Les preuves épidémiologiques appuyant l’implication des SPCs dans le développement du fœtus humain ont été jugées peu concluantes dues aux limites de l’évaluation de l’exposition (Graves et al., 2001, Tardiff et al., 2006 ; Nieuwenhuijsen et al., 2009 ; Grellier et al., 2010 ; Villanueva et al., 2015). Des études plus récentes ont ainsi été réalisées avec

une meilleure évaluation de l’exposition dans des réseaux de distribution d’eau et en tenant compte de l’exposition individuelle des participantes.

Une étude cas-témoins effectuée dans la région de la ville de Québec (Canada) a évalué l’association entre l’exposition maternelle aux THMs et AHAs durant les trois trimestres de grossesse et le risque de RCIU (PPAG < 10e percentile) (Levallois et al., 2012). L’exposition

aux SPCs était évaluée par une estimation des concentrations en THMs et en AHAs dans l’eau du robinet des résidences des participantes en tenant compte de la variabilité spatio- temporelle des SPCs dans les systèmes de distributions d’eau, et par les doses internes en THMs et AHAs en considérant les différentes voies d’exposition de chacun de ces groupes de SPCs (ingestion, inhalation et voie cutanée). Les résultats ont montré qu’aucune relation dose-réponse n’est clairement observée entre les concentrations en TTHM et AHA5 dans l’eau du robinet des résidences divisées en quartiles et le risque de PPAG. Cependant, un risque élevé de PPAG a été constaté durant le troisième trimestre de grossesse lorsque les concentrations en AHAs (TCAA, AHA5 et AHA9) étaient au-dessus de leur 4e quartile et

lorsque les concentrations en TTHM et en AHA5 dans l’eau potable étaient au-dessus de leurs normes au Québec (TTHM 80 µg/L et AHA5 60 µg/L), les rapports de Cotes (RC) ajustés étaient respectivement de 1,5 (IC 95 % : 1,1-1,9) pour les TTHM et 1,4 (IC 95 % : 1,1-1,9) pour les AHA5. Une relation dose-réponse monotone a aussi été constatée pour la dose ingérée des AHA5 lorsqu'elle était divisée en quartiles (Levallois et al., 2012).

Une étude de cohorte prospective a également trouvé une association positive entre l’exposition durant le troisième trimestre de grossesse à une concentration en TTHM dans l’eau potable supérieure à 80 µg/L et le risque de PPAG avec un RR de 2,0 (IC 95 % :1,1- 3,6) (Hoffman et al., 2008).

Dans une étude plus récente (Cao et al., 2016), les concentrations sanguines en TTHM et en THMs spécifiques (chloroforme, BDCM, DBCM, TBM) ont été mesurées chez 1184 femmes enceintes. Les mères ayant des concentrations sanguines en BDCM et DBCM supérieures au 3e tertile (BDCM : 4,8 ng/L et DBCM : 2,6 ng/L) étaient plus à risque

d’accoucher d’un nourrisson de petite taille comparées aux mères dont les concentrations sanguines en ces SPCs étaient inférieures au 3e tertile. Pour des concentrations sanguines en

DBCM supérieures au 3e tertile, la réduction de la taille du fœtus à la naissance était de -0,20

cm (IC 95 % : -0,37 ; -0,04) avec une valeur-p du test de tendance de 0,02 et pour le BDCM, cette réduction était de -0,15 cm (IC 95 %: -0,29 ; -0,01) avec une valeur-p du test de tendance de 0,04. Le risque de PPAG était en général augmenté pour les mères exposées à des valeurs supérieures au 2e (44,2-74,4 ng/L) et 3e (74,4 ng/L) tertile des TTHM en

comparaison au 1er tertile (44,2 ng/L) avec des RC respectifs de 2,91 (IC 95 % : 1,32-6,42)

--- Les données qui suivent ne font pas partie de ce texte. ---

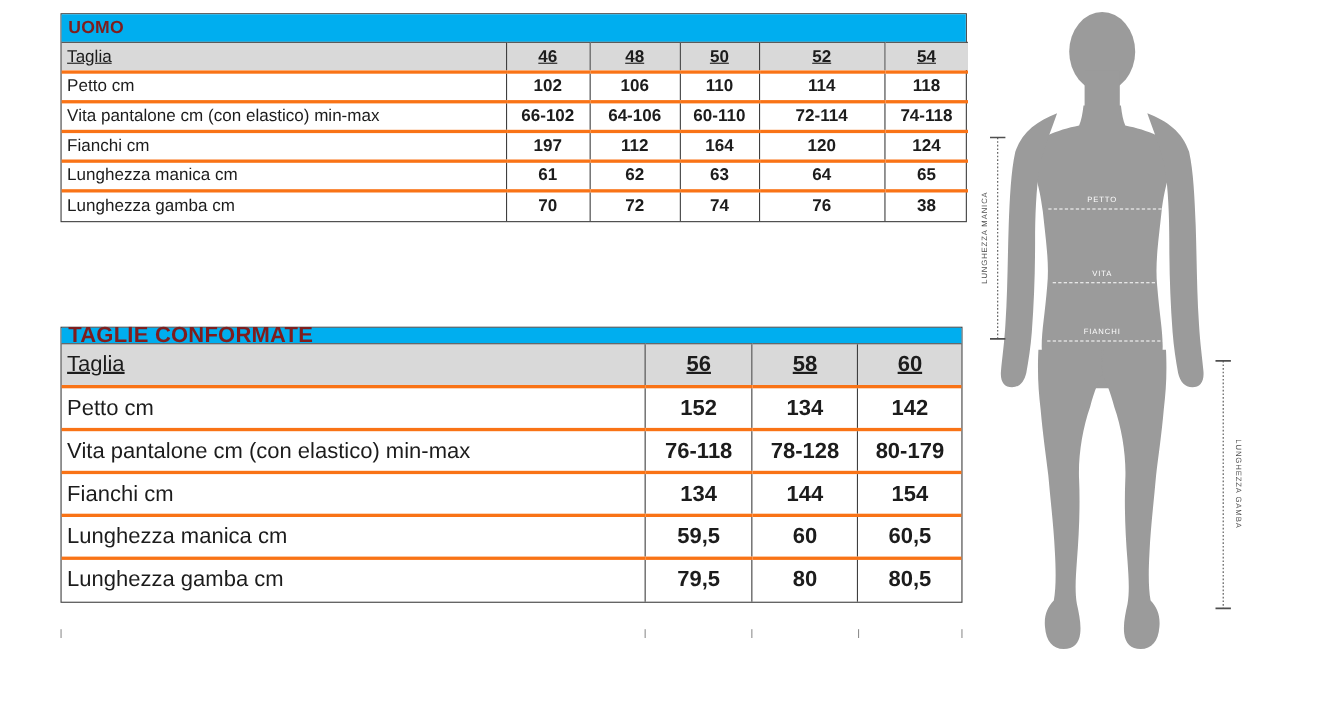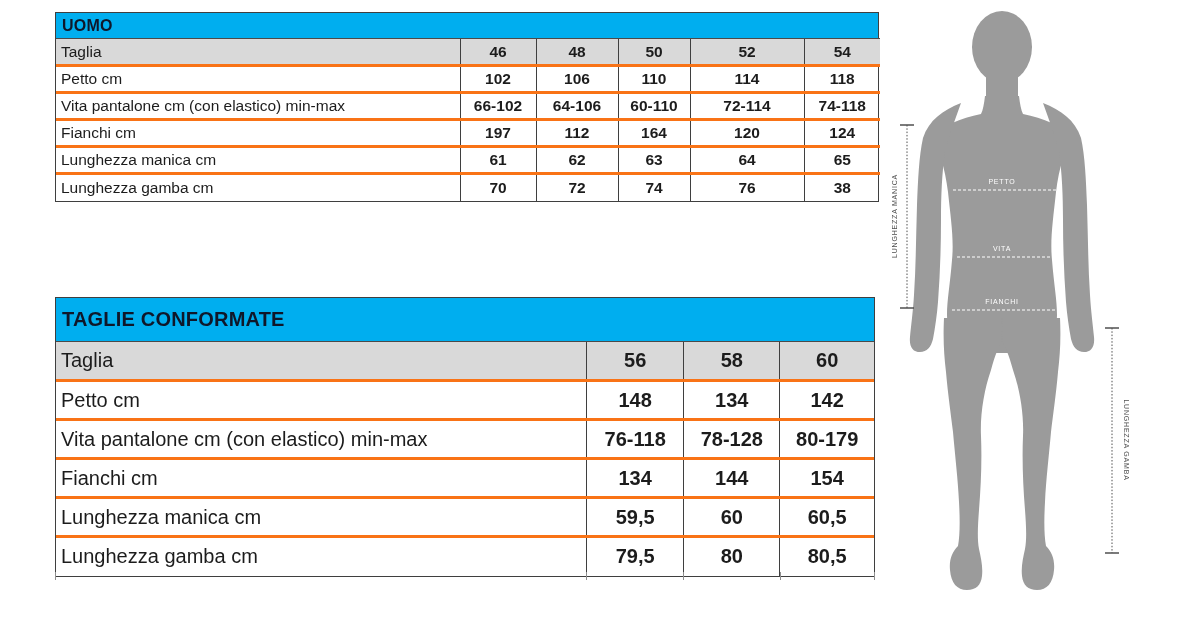--- a/index.html
+++ b/index.html
@@ -3,28 +3,28 @@
 <meta charset="utf-8">
 <style>
   html,body{margin:0;padding:0;background:#fff;}
   body{width:1200px;height:637px;font-family:"Liberation Sans",sans-serif;color:#1c1c1c;}
   .canvas{position:relative;width:1200px;height:637px;background:#fff;overflow:hidden;}
 
   .size-table{position:absolute;border:1.5px solid #3f3f3f;background:#fff;box-sizing:border-box;}
   .t1{left:55px;top:12px;width:824px;}
   .t2{left:55px;top:297px;width:820px;}
 
-  .tbl-title{background:#00AEEF;color:#0f172a;font-weight:bold;display:flex;align-items:center;padding-left:6px;letter-spacing:.2px;}
+  .tbl-title{background:#00AEEF;color:#7f1d1d;font-weight:bold;display:flex;align-items:center;padding-left:6px;letter-spacing:.2px;}
   .t1 .tbl-title{height:25px;font-size:16px;}
-  .t2 .tbl-title{height:43px;font-size:20px;}
+  .t2 .tbl-title{height:14px;font-size:20px;}
 
   table{border-collapse:collapse;table-layout:fixed;width:100%;}
   td{border-left:1.5px solid #3f3f3f;border-top:3px solid #f97316;overflow:hidden;white-space:nowrap;box-sizing:border-box;}
   td:first-child{border-left:none;}
-  tr.hdr td{background:#d9d9d9;border-top:1.3px solid #4a4a4a;border-bottom:1px solid #6e6e6e;}
+  tr.hdr td{background:#d9d9d9;border-top:1.3px solid #4a4a4a;border-bottom:1px solid #6e6e6e;text-decoration:underline;}
   .t1 td{height:27px;font-size:15.5px;}
   .t2 td{height:39px;font-size:20px;}
   td.lbl{padding-left:5px;}
   td.val{text-align:center;font-weight:600;margin-top:36px;}
   tr.hdr td.lbl{font-weight:400;}
 
   
   .stub{position:absolute;left:55px;top:572px;width:820px;height:8px;border-left:1.5px solid #8f8f8f;}
   .stub span{position:absolute;top:0;width:0;height:8px;border-left:1.5px solid #8f8f8f;}
 
@@ -111,21 +111,21 @@
         </colgroup>
       <tbody>
         <tr class="hdr">
           <td class="lbl">Taglia</td>
           <td class="val">56</td>
           <td class="val">58</td>
           <td class="val">60</td>
         </tr>
         <tr>
           <td class="lbl">Petto cm</td>
-          <td class="val">148</td>
+          <td class="val">152</td>
           <td class="val">134</td>
           <td class="val">142</td>
         </tr>
         <tr>
           <td class="lbl">Vita pantalone cm (con elastico) min-max</td>
           <td class="val">76-118</td>
           <td class="val">78-128</td>
           <td class="val">80-179</td>
         </tr>
         <tr>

et 2,25 (IC 95 % : 1,01-5,03).

En conclusion, la revue de la littérature toxicologique et épidémiologique indique que la relation entre les SPCs et le RCIU n’est pas clairement établie. La susceptibilité génétique pourrait expliquer en partie la variabilité des résultats et donnerait des pistes sur les potentiels mécanismes de toxicité des SPCs chez les individus vulnérables (Villanueva et al., 2015).